Path: utzoo!attcan!utgpu!jarvis.csri.toronto.edu!rutgers!tut.cis.ohio-state.edu!gem.mps.ohio-state.edu!ginosko!uunet!ncrlnk!ncr-sd!hp-sdd!ucsdhub!sdcsvax!network.ucsd.edu!net1!rmyers
From: rmyers@net1.ucsd.edu (Robert Myers)
Newsgroups: comp.sys.ibm.pc
Subject: Re: Wanted:fast text compression source
Summary: Info on Bookmaster text compression
Keywords: compression,text
Message-ID: <1961@network.ucsd.edu>
Date: 11 Sep 89 15:24:51 GMT
References: <13511@well.UUCP> <1958@network.ucsd.edu> <1656@mtunb.ATT.COM>
Sender: nobody@network.ucsd.edu
Reply-To: thane@sdnp1.ucsd.edu (Thane Plummer)
Distribution: comp
Organization: UCSD Network Operations Group
Lines: 53

In article <1656@mtunb.ATT.COM> dmt@mtunb.UUCP (Dave Tutelman) writes:
>In article <1958@network.ucsd.edu> rmyers@net1.UUCP (Robert Myers) writes:
>>In article <13511@well.UUCP> alcmist@well.UUCP (Frederick Wamsley) writes:
>>>I'm looking for text compression code which will be used to compress blocks
>>> ...
>>Contact Bookmaster Corp. in Telluride, CO...
>>As I recall, they have a generic cruncher that will compress, index,
>>and create a dictionary on text files with the performance you
>>require (30K in 10sec on AT).
>
>I may be missing something, but what's the difference between this
>and the "archivers" that we all use like PKZIP, zoo, ARC (careful..)
>etc?
>   -	Function (sounds very similar)?
>   -	Speed?
>   -	Compression ratio?
>

Sorry for the lack of more specific information on the original
posting.  Essentially, Bookmaster's program (not sure of the name)
will take a text file and *compress* it.  This process involves
creating two files; one consists of a word dictionary and index, and
the other is the original text coded into one and two byte tokens
that correspond to the dictionary.  This process takes about 10 sec
or so to compress a small (30K) text file on an AT.
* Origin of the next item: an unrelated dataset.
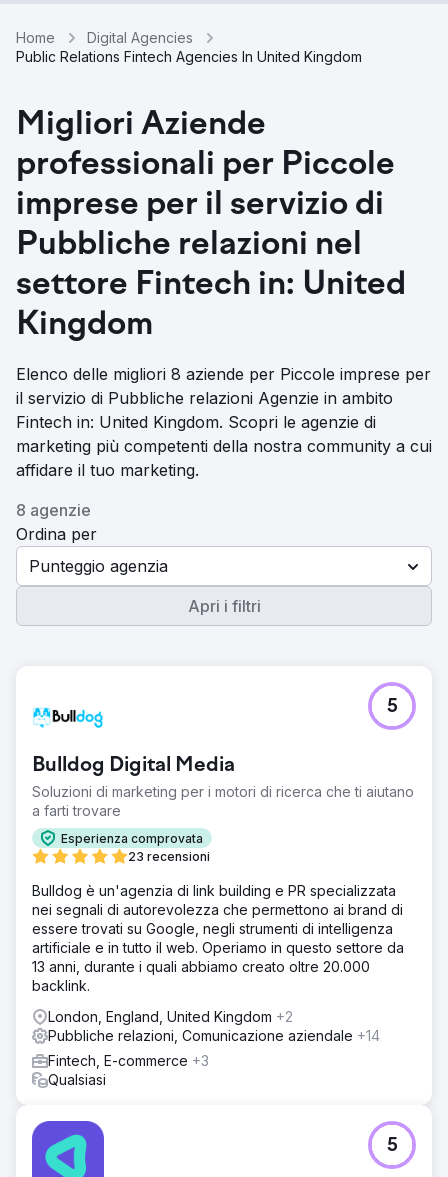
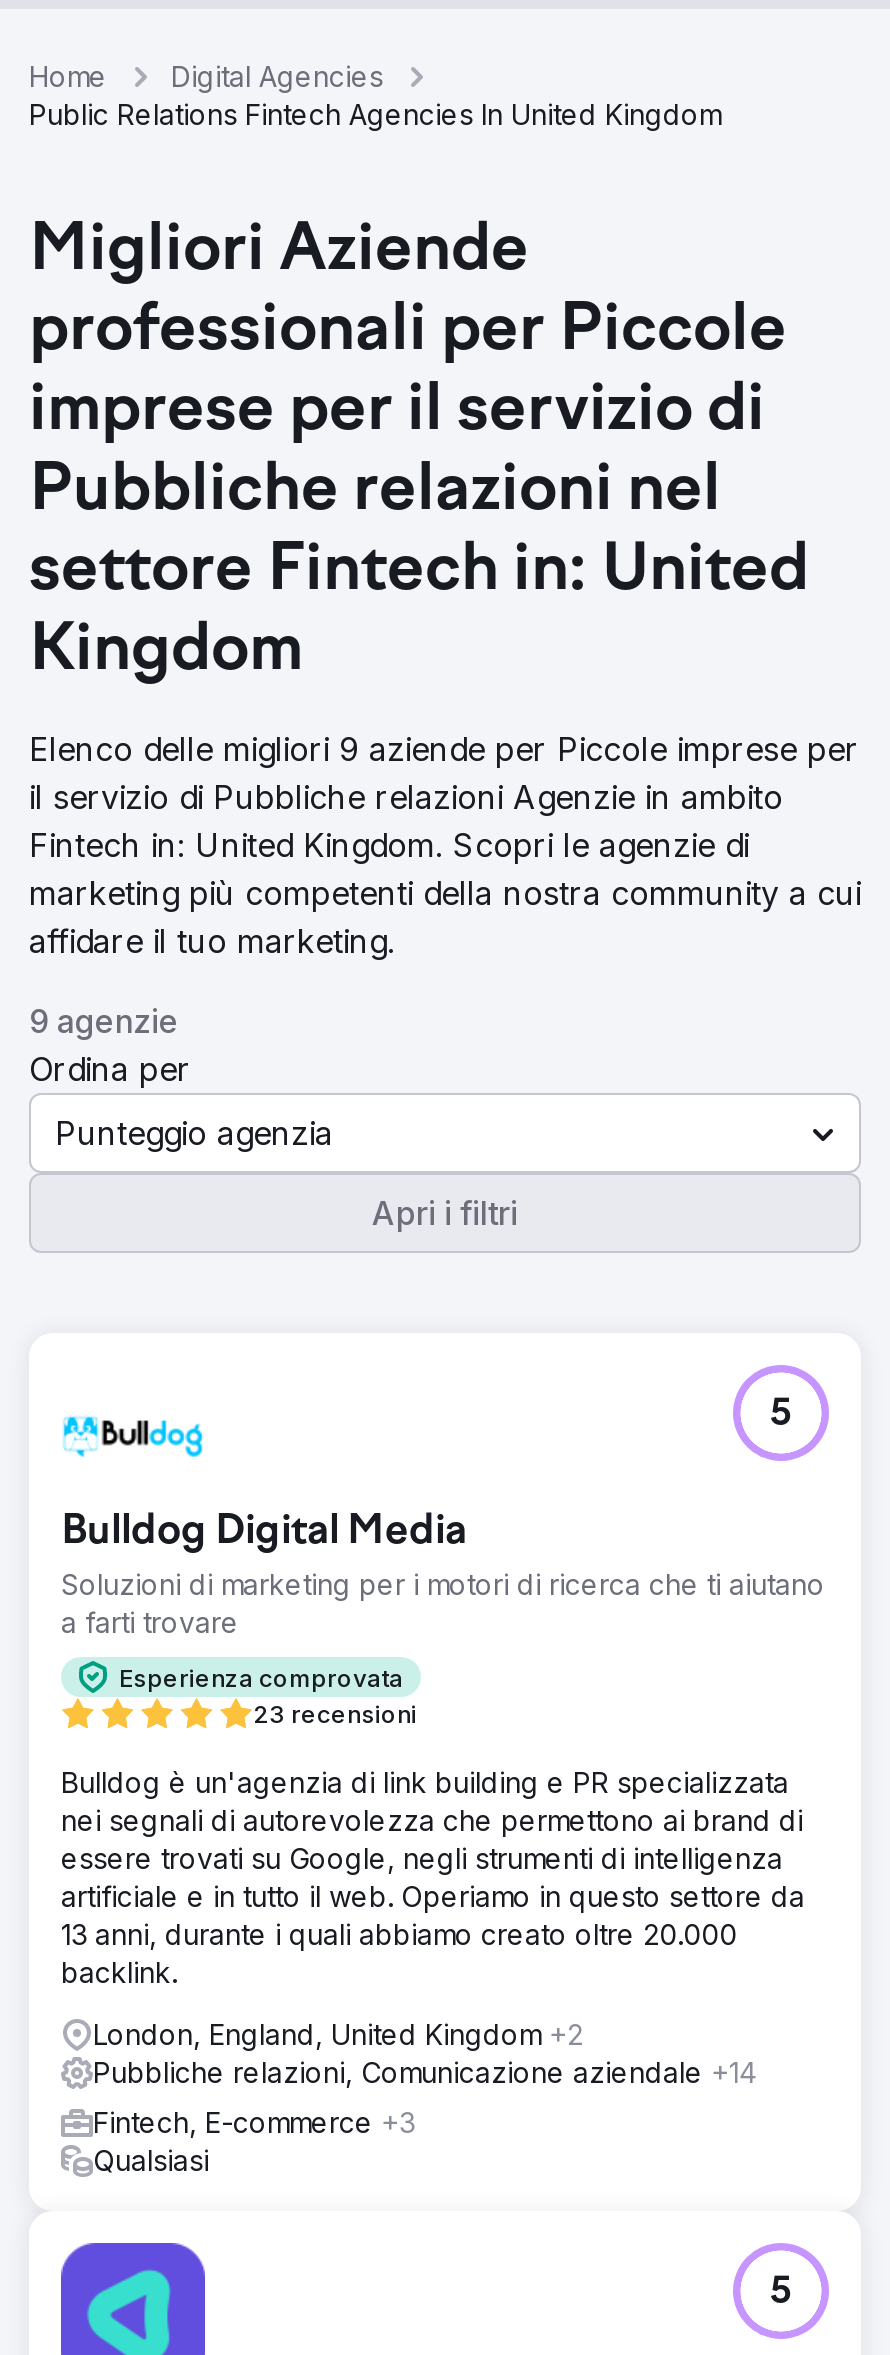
- Elenco delle migliori 8 aziende per Piccole imprese per
+ Elenco delle migliori 9 aziende per Piccole imprese per

- 8 agenzie
+ 9 agenzie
	FUNCTION:  The function of this program in NOT for archival
purposes.  Consider that it makes two files out of one, not one file
out of many.  Its function is for 1) text compression, 2) ultra fast
decompression of text, and 3) high speed searching.  As I said
before, this was part of a program for searching legal depositions.

	SPEED:  The initial compression is what takes the longest.
To decompress the text, the dictionary file must be loaded into RAM
and the tokens are decoded on the fly.  This allows you to decode
the words as they are read from the text token file.  I'm not sure
of any exact specifications on decompression speed, but I believe
that it is in the area of a few thousand words per second.

	COMPRESSION RATIO:  As always, this varys with the file.
Compression ratios range from 50% (worst) to 20% (best) of the size of
the original file.  Normally, (for a 50 page deposition!) the
compressed text AND dictionary (together - not separatedly)  are one
third (1/3) the size of the original file.  I know they used this
method to compress the Bible.  The size of the total text plus the
dictionary is appx. 1.2 megs.  Compressed text = 1.03 megs,
dictionary = 190K.  I believe the uncompressed text is aound 4 to 6
megabytes.  This is considerably better than an any of the
archivers I've seen, plus it can be decompressed very quickly.

Hope this has been of help.

T.K. Plummer